Marilene já passou pelo Juizado Especial de
Competência Geral, 2ª Vara Cível, Órfãos e Sucessões de Sobradinho, 2ª Vara
Criminal de Ceilândia, 12ª Vara Cível de Brasília e Contadoria. A trajetória
dela inspira os colegas. Por e-mail, o primeiro chefe, o analista Josias
D’Olival Junior, é só elogios. “A sua história de vida, a sua garra e o seu
caráter nos tocavam e nos inspiravam profundamente.”
A técnica afirma ainda que não se arrepende de nada
do que passou, nem mesmo de ter tido cinco filhos – como diz terem comentado
amigos. “Ainda hoje choro quando me lembro de tudo.
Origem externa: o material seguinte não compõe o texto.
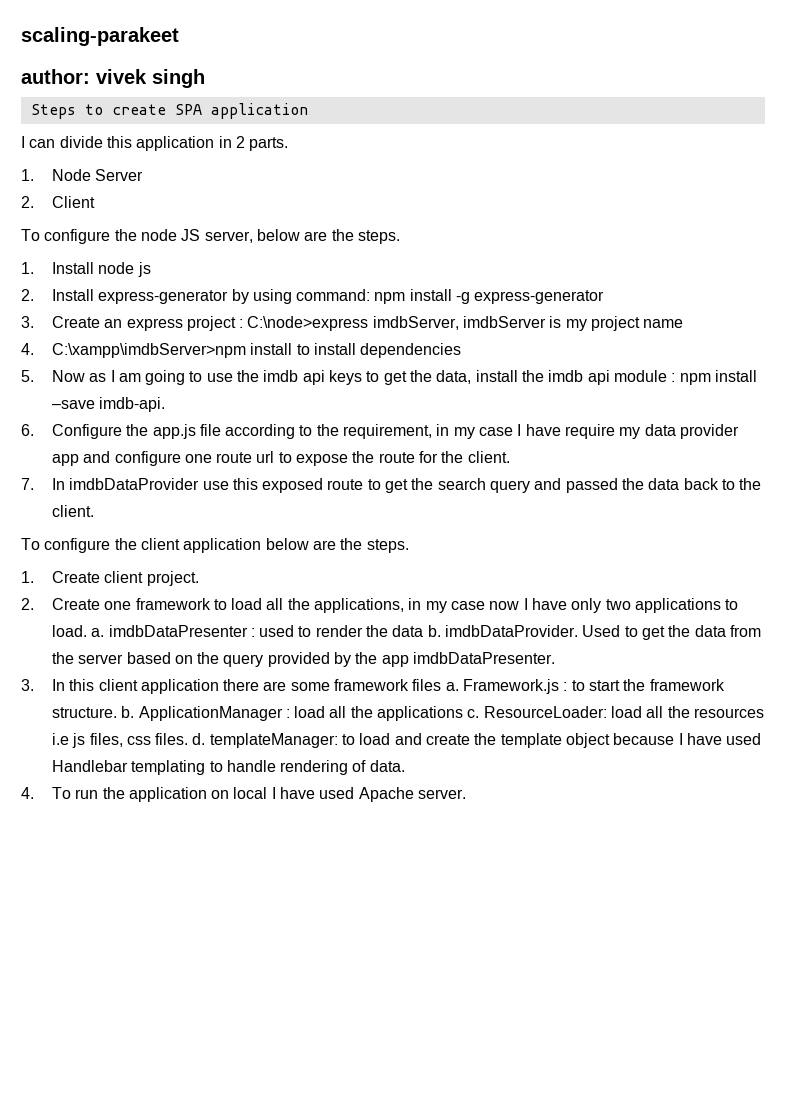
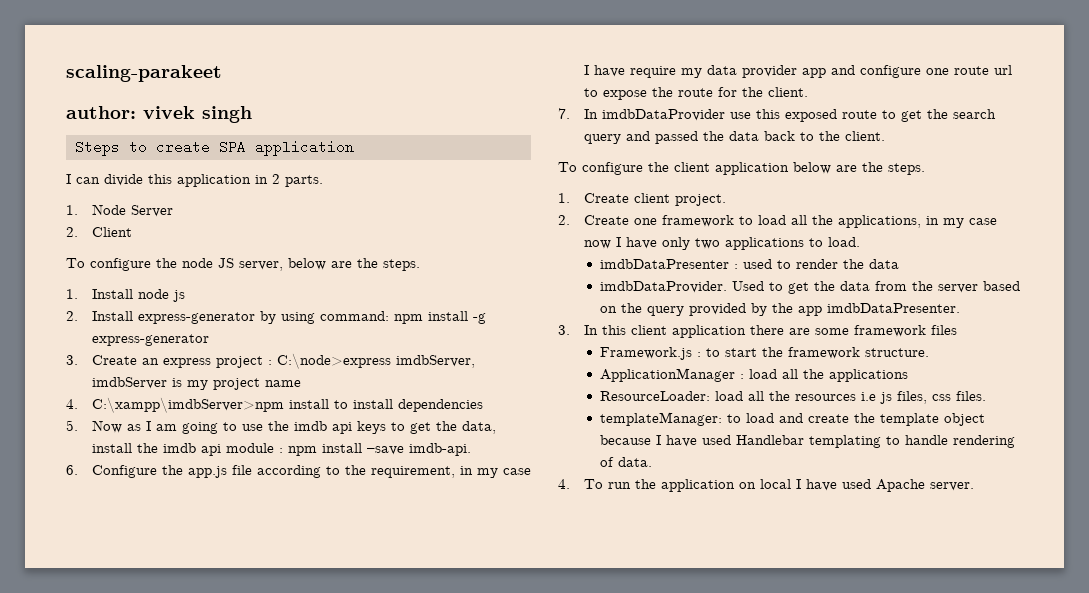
- 2. Create one framework to load all the applications, in my case now I have only two applications to load. a. imdbDataPresenter : used to render the data b. imdbDataProvider.
+ 2. Create one framework to load all the applications, in my case now I have only two applications to load.
+ imdbDataPresenter : used to render the data
+ imdbDataProvider.
- 3. In this client application there are some framework files a. Framework.js : to start the framework structure. b. ApplicationManager : load all the applications c. ResourceLoader: load all the resources i.e js files, css files. d. templateManager: to load and create the template object because I have used Handlebar templating to handle rendering of data.
+ 3. In this client application there are some framework files
+ Framework.js : to start the framework structure.
+ ApplicationManager : load all the applications
+ ResourceLoader: load all the resources i.e js files, css files.
+ templateManager: to load and create the template object because I have used Handlebar templating to handle rendering of data.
Eu não tinha gás e nem
comida e não ia falar pra minha mãe. Se falasse, ela me ajudaria, mas achava um
abuso. Além de ficar 25 dias na casa dela, comendo e bebendo sem ajudar nas
despesas, ainda ia pedir compras ou o dinheiro para o gás? Ah, não. Então
assim, quando passei, foi como se Deus me falasse ‘calma, o deserto acabou’.”
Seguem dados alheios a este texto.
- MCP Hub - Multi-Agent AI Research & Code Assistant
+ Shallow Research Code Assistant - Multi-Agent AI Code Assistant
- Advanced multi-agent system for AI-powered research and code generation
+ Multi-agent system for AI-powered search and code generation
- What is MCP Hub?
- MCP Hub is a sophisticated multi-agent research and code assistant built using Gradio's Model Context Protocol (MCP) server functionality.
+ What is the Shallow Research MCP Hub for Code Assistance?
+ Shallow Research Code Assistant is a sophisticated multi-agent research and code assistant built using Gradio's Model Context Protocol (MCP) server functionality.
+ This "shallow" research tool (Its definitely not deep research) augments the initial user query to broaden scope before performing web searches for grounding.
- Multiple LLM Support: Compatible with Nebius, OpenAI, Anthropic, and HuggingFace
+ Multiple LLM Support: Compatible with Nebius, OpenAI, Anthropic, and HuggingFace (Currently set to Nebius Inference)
Da época de catar latinhas, Marilene diz que mantém
ainda a qualidade de ser supereconômica. Ela afirma que não junta mais alumínio
por não encontrá-los mais na rua. “As pessoas descobriram o valor, descobriram
que dá para vender e juntar dinheiro”. Já as irmãs com quem estudou, uma se
formou em jornalismo em 2011 e outra passou quatro anos depois no concurso do
TJ de Minas Gerais, e foi lotada em Paracatu.
Dificuldades
O primeiro problema enfrentado por Marilene veio na
posse do concurso. A cerimônia ocorreu três dias após o nascimento do quinto
filho, em um parto complicado. A médica não queria liberá-la para a prova, mas
só consentiu com a garantia de que ela voltaria até 18h30. Por causa do
trânsito, a catadora se atrasou em uma hora.
“A médica chamou a polícia dizendo que eu tinha
abandonado meu filho. É que eu estava de alta, mas o bebê não, e ele precisava
tomar leite no berçário enquanto eu estivesse fora”, lembra. “A enfermeira
ligou para a polícia do hospital e explicou a situação e aí pararam de me
procurar. A médica me deixou com o problema e foi embora, no término do plantão
dela.”
Resolvida a situação, Marilene e a família viveram
bem até 2003, quando o marido resolveu sair de casa. O homem, que já havia sido
preso por porte ilegal de arma, havia “se deslumbrado” com a situação econômica
da mulher. A casa e o carro comprados a partir do salário do tribunal
precisaram ser divididos.
Atualmente, ela mora com os filhos na casa de um
amigo, na Estrutural, enquanto aguarda a entrega de um apartamento de três
quartos em Águas Claras. Marilene tem uma moto e, junto com uma das irmãs, está
pagando um consórcio para comprar um carro zero.